- _RECORDS SUPPLIED_
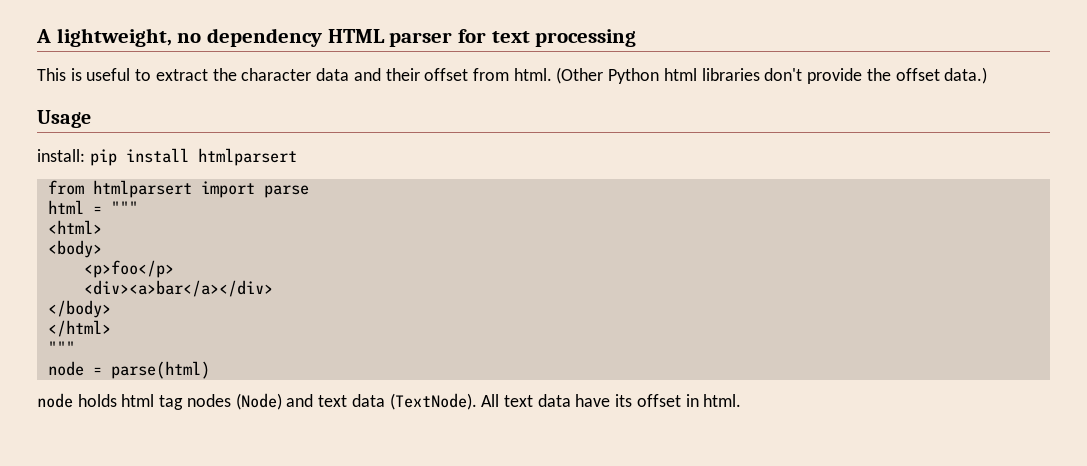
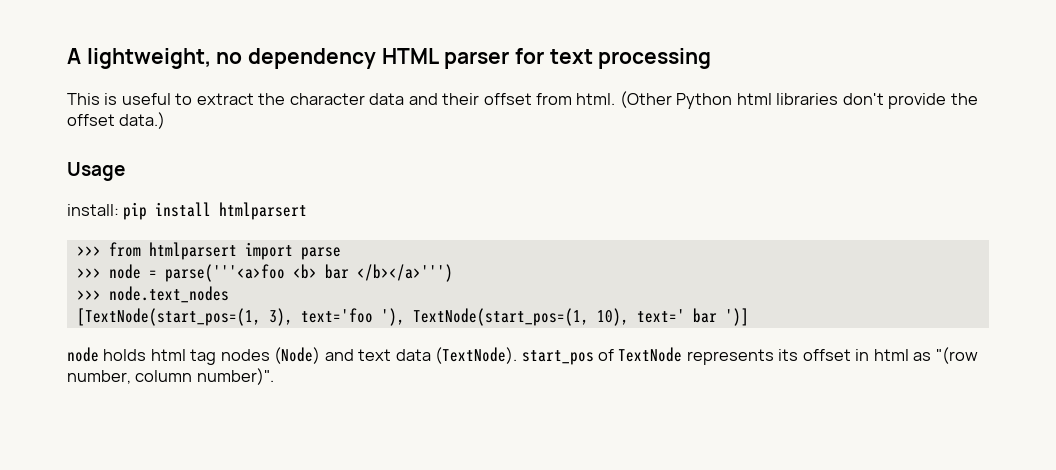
- from htmlparsert import parse
+ >>> from htmlparsert import parse
- html = """
- <html>
- <body>
- <p>foo</p>
- <div><a>bar</a></div>
- </body>
- </html>
- """
- node = parse(html)
+ >>> node = parse('''<a>foo <b> bar </b></a>''')
+ >>> node.text_nodes
+ [TextNode(start_pos=(1, 3), text='foo '), TextNode(start_pos=(1, 10), text=' bar ')]
- node holds html tag nodes (Node) and text data (TextNode). All text data have its offset in html.
+ node holds html tag nodes (Node) and text data (TextNode). start_pos of TextNode represents its offset in html as "(row number, column number)".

- _WHAT THIS TASK INVOLVES_
For every entry above, write it out exactly and remove any image.

- _ANSWER SPACE_
- from htmlparsert import parse
+ >>> from htmlparsert import parse
- html = """
- <html>
- <body>
- <p>foo</p>
- <div><a>bar</a></div>
- </body>
- </html>
- """
- node = parse(html)
+ >>> node = parse('''<a>foo <b> bar </b></a>''')
+ >>> node.text_nodes
+ [TextNode(start_pos=(1, 3), text='foo '), TextNode(start_pos=(1, 10), text=' bar ')]
- node holds html tag nodes (Node) and text data (TextNode). All text data have its offset in html.
+ node holds html tag nodes (Node) and text data (TextNode). start_pos of TextNode represents its offset in html as "(row number, column number)".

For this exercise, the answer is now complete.